(Beginning of Records provided)

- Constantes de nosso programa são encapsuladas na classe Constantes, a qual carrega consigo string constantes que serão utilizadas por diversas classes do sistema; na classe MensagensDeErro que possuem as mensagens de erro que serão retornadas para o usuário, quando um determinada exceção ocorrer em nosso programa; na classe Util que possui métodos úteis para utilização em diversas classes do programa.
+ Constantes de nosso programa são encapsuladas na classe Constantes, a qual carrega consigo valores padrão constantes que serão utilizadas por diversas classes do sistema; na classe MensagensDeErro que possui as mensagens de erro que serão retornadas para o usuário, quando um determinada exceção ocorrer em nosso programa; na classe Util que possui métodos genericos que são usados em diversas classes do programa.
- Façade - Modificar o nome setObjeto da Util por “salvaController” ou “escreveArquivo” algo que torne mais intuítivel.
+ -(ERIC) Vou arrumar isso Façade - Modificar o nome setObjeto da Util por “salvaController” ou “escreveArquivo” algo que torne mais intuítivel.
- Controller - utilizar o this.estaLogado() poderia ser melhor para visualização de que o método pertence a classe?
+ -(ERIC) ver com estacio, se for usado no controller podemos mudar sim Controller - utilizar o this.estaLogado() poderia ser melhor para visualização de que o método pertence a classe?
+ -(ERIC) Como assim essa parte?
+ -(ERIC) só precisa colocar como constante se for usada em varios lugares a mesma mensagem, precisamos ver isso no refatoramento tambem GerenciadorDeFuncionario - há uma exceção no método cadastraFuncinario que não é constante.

(End of Records provided)
(Beginning of Records provided)

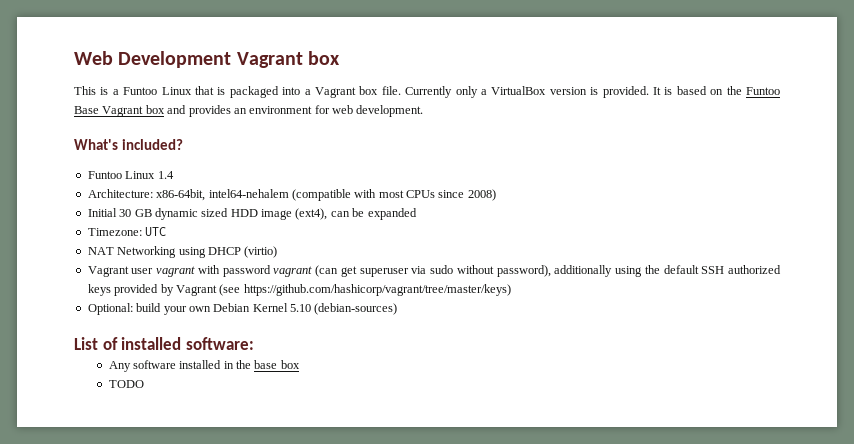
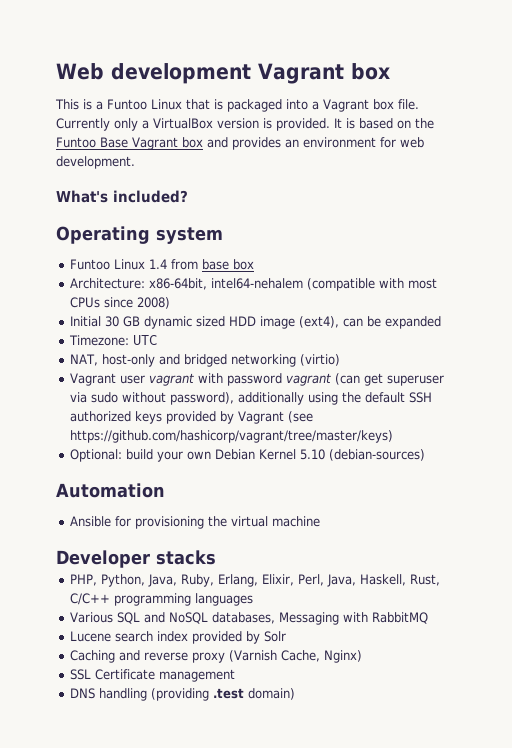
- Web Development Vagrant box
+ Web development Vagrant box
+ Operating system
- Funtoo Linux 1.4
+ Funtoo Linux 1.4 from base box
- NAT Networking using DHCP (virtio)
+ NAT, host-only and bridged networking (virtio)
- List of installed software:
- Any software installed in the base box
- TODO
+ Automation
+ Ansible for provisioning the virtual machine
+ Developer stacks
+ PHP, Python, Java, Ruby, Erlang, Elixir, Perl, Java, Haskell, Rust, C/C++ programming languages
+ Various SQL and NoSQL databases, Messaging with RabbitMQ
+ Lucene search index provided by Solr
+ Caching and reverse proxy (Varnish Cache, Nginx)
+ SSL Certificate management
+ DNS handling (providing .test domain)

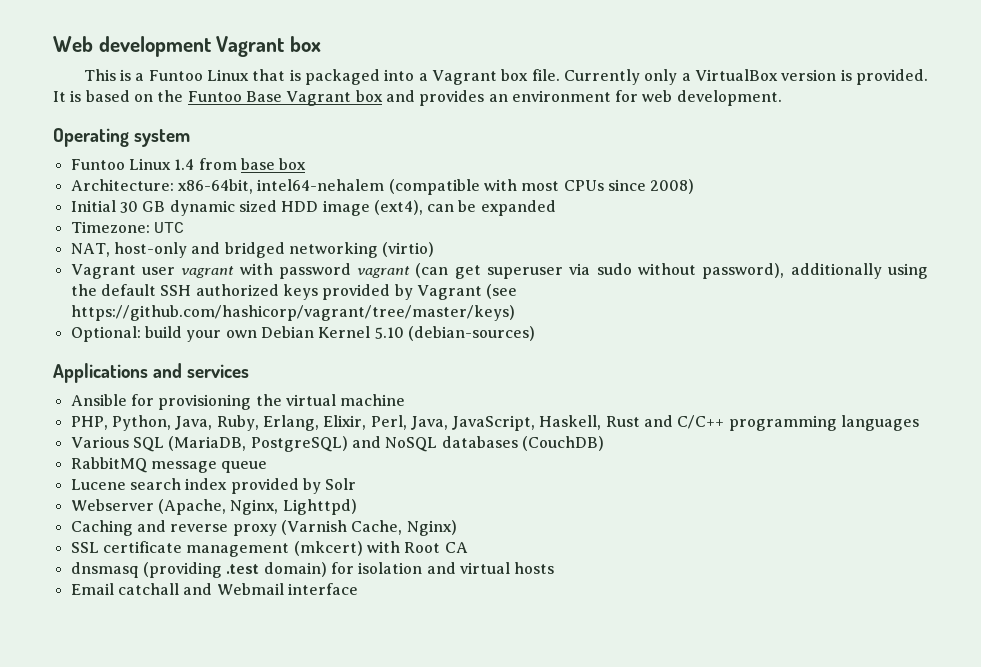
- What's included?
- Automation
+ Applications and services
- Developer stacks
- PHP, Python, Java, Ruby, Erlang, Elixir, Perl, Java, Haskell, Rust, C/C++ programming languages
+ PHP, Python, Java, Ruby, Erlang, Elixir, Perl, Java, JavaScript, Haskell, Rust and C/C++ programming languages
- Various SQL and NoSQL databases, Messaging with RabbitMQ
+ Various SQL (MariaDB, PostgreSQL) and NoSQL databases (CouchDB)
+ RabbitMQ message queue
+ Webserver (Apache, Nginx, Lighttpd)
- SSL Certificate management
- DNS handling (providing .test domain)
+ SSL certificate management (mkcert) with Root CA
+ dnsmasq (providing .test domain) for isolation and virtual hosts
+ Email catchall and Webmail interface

(End of Records provided)

The number of lines in the entries holding the word "isso" is what is needed. Supply that number only.

* Answer box:
2